[...]
Although you can do this with a search, using:
Text -> Process Lines Containing
will probably be easier.
(You can also employ a grep pattern with this command; whether or not you
need to, will depend on what you want to do.)
Regards,
Patrick Woolsey
==
Bare Bones Software, Inc. <http://www.barebones.com>
P.O. Box 1048, Bedford, MA 01730-1048
The regular expression you're after is:
^%SSiPrshMark.*\|fillcros.eps\|.*
The caret anchors the pattern to the start of the line, .* searches
for any string of characters, the backslash escapes your vertical bar
so it's not interpreted as part of the RE.
> Also can Text -> Process Lines Containing be used on a folder of
> files?
No, but you could AppleScript TextWrangler to process a group of files.
Cheers
[...]
>I can get that to work for one string of text, but how do I make it
>work for lines containing two or more text strings criteria?
>
>Example: lines that start with "%SSiPrshMark" AND also contain a
>string such as "|fillcros.eps|".
To do this, you will want to use a grep pattern; for example:
^%SSiPrshMark.+?\|fillcros.eps\|.+?$
(Note in particular that I've used ^ and $ to anchor the match to the line
start and end respectively, and \ to escape the vertical bars | which occur
in the second string.)
>Also can Text -> Process Lines Containing be used on a folder of
>files?
Not directly, though you can apply it to multiple files via an AppleScript,
or by running a text factory created in BBEdit.

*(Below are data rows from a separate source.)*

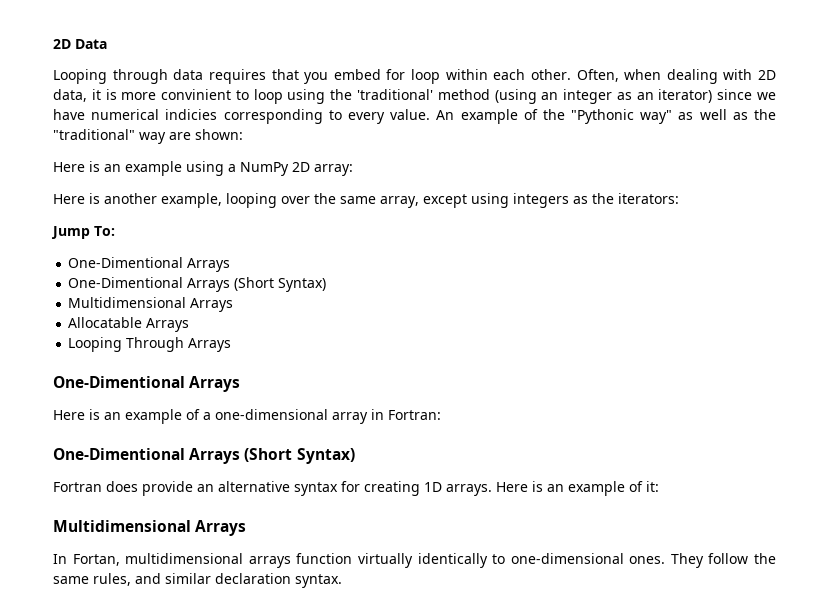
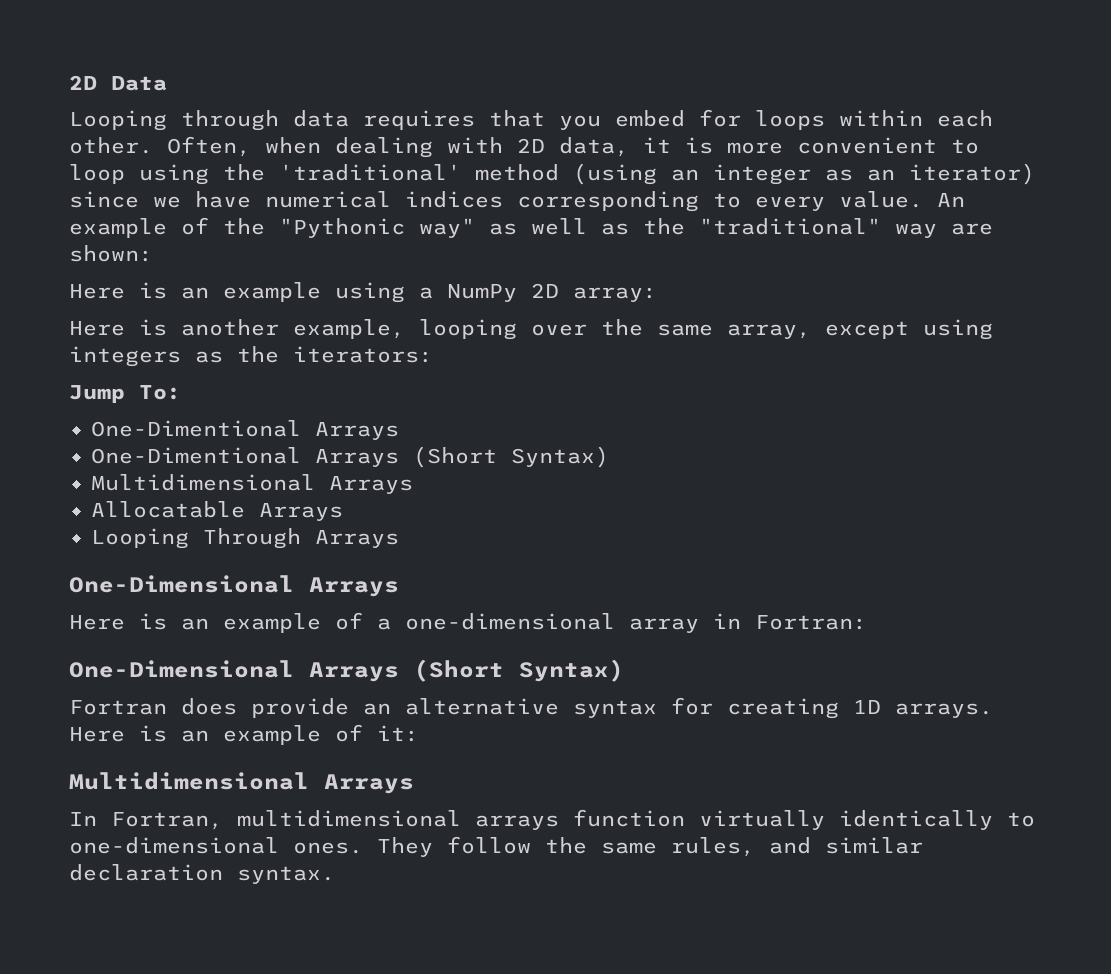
- Looping through data requires that you embed for loop within each other.
+ Looping through data requires that you embed for loops within each other.
- Often, when dealing with 2D data, it is more convinient to loop using the 'traditional' method (using an integer as an iterator) since we have numerical indicies corresponding to every value.
+ Often, when dealing with 2D data, it is more convenient to loop using the 'traditional' method (using an integer as an iterator) since we have numerical indices corresponding to every value.
  Looping Through Arrays
- One-Dimentional Arrays
+ One-Dimensional Arrays
  Here is an example of a one-dimensional array in Fortran:
- One-Dimentional Arrays (Short Syntax)
+ One-Dimensional Arrays (Short Syntax)
- In Fortan, multidimensional arrays function virtually identically to one-dimensional ones.
+ In Fortran, multidimensional arrays function virtually identically to one-dimensional ones.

> So I still need help with that.
\r\r
would match a line followed by an empty line- I didn't read the start
of the thread so I'm not able to put this into context.
jem
> Thanks for the response, but that puts in twice as many blank lines.
I meant that by searching for
\r\r+
and replacing with
\r
you would delete empty lines
> New question.
>
> The sample line:
>
> %SSiPressSheet: 2520.00000 1656.00000 0.00000 0.00000 0 432.00000 1
> 36.00000 0
>
> has the general format:
>
> %SSiPressSheet: <Width> <Height> <PunchX> <PunchY> <Style> <GuideDist>
> <Flags> <CtrMarkLen>
>
> I need a Grep pattern to change <GuideDist> parameter in all lines of
> this general format to a value of 4, so that the sample line would
> become:
>
> %SSiPressSheet: 2520.00000 1656.00000 0.00000 0.00000 0 432.00000 4
> 36.00000 0
>
> Note that the number of digits for some parameters is variable, so
> that the first one in the saple line could be 2.50000 instead
> of2520.00000.
Assuming the fields are delimited by single spaces use
match string:
^((?:[^ ]+ ){7})\d+
replacement string:
\14
--
Christopher Bort
<top...@thehundredacre.net>
<http://www.thehundredacre.net/>
>OK Christopher,
>
>Searching with ^%SSiPressSheet((?:[^ ]+ ){7})\d+
>
>and replacing with
>
>\014 almost works, but it leaves out "%SSiPressSheet" in the replaced
>line.
That's because you're not capturing it with your match
expression. I.e., it's not included inside the parentheses.
Try using my original match expression with the corrected
replacement string:
^((?:[^ ]+ ){7})\d+
and
\014
This works for me with your example line
%SSiPressSheet: 2520.00000 1656.00000 0.00000 0.00000 0
432.00000 1 36.00000 0
If you want to change some field other than the <GuideDist> that
you originally specified, just change quantifier (the {7}) and
the replacement string accordingly.
>And I noticed now that I have been making a mistake in the earlier
>posts refering to the <GuideDist>, when it should be the <Flags>
>field. I am a newbie at Grep, so I don't know why my modifications to
>your search/replace terms work. If you would like to take a look, I
>can email you the file I am working on.
Sorry, I don't have that kind of time at the moment.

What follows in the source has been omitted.